What is expected
Print, from the listing below, the lines starting at the line containing "- Crumble feta" and ending at the line containing "- Free the pepper", exactly as they stand, and print nothing else.

Data under study
● ● ● ● ● ● ●
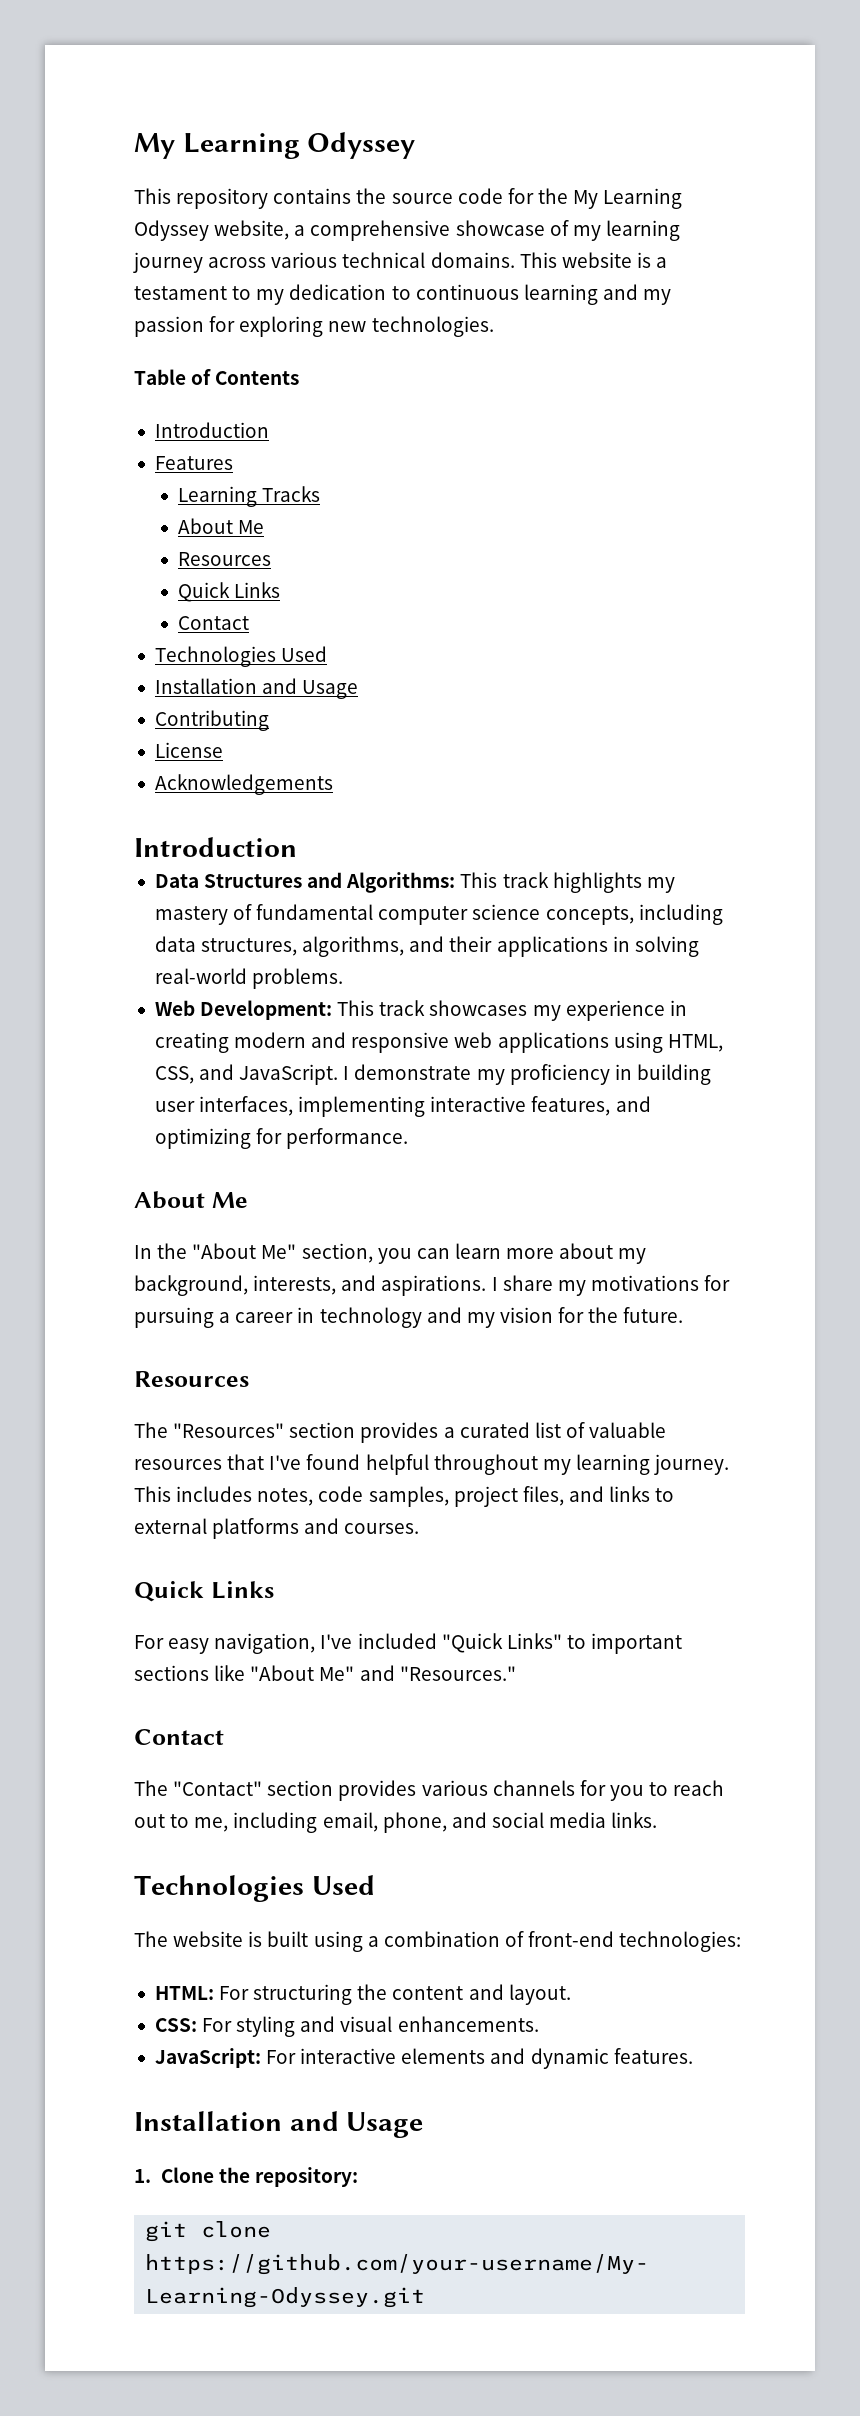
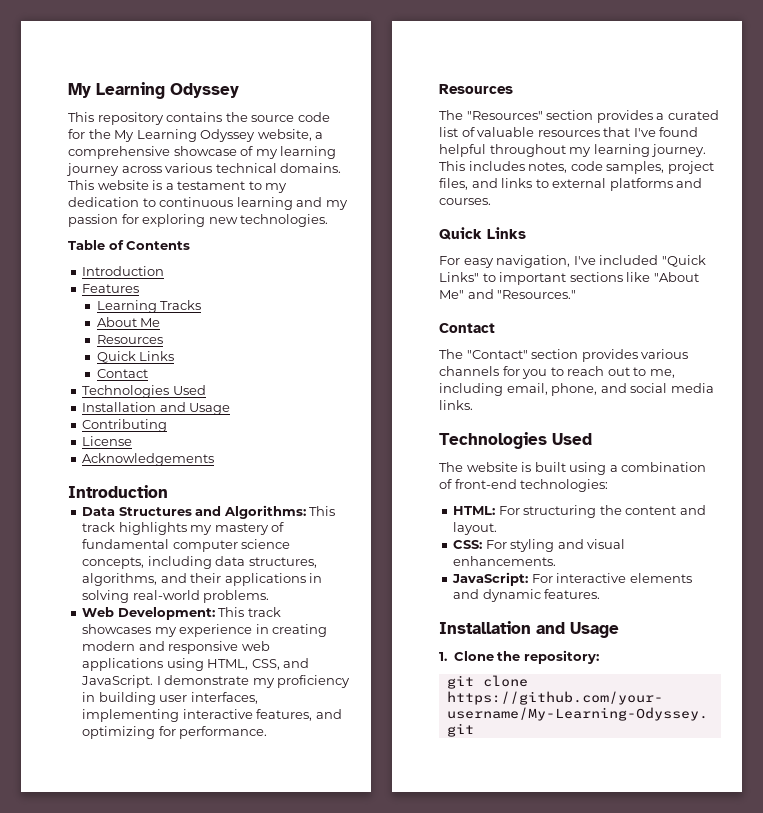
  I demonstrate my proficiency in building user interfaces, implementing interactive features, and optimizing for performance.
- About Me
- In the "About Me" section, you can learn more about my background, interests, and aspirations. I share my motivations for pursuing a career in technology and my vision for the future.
● ● ● ● ● ● ●
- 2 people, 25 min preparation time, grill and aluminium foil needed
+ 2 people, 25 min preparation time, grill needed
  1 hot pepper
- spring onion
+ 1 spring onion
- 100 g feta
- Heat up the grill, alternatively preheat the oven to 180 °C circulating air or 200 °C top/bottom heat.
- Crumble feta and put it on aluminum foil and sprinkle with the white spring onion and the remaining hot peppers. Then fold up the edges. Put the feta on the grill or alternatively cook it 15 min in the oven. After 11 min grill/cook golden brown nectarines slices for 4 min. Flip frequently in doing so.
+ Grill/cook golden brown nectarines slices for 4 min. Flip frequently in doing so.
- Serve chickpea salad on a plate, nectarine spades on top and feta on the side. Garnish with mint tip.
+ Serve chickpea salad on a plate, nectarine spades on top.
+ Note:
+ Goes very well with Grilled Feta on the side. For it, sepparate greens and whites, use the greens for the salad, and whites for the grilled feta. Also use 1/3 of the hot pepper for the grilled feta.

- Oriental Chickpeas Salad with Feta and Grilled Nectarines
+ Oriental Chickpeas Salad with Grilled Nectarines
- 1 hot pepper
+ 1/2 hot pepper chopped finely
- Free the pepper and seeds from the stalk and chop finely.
● ● ● ● ● ● ●
Your response
- Crumble feta and put it on aluminum foil and sprinkle with the white spring onion and the remaining hot peppers. Then fold up the edges. Put the feta on the grill or alternatively cook it 15 min in the oven. After 11 min grill/cook golden brown nectarines slices for 4 min. Flip frequently in doing so.
+ Grill/cook golden brown nectarines slices for 4 min. Flip frequently in doing so.
- Serve chickpea salad on a plate, nectarine spades on top and feta on the side. Garnish with mint tip.
+ Serve chickpea salad on a plate, nectarine spades on top.
+ Note:
+ Goes very well with Grilled Feta on the side. For it, sepparate greens and whites, use the greens for the salad, and whites for the grilled feta. Also use 1/3 of the hot pepper for the grilled feta.

- Oriental Chickpeas Salad with Feta and Grilled Nectarines
+ Oriental Chickpeas Salad with Grilled Nectarines
- 1 hot pepper
+ 1/2 hot pepper chopped finely
- Free the pepper and seeds from the stalk and chop finely.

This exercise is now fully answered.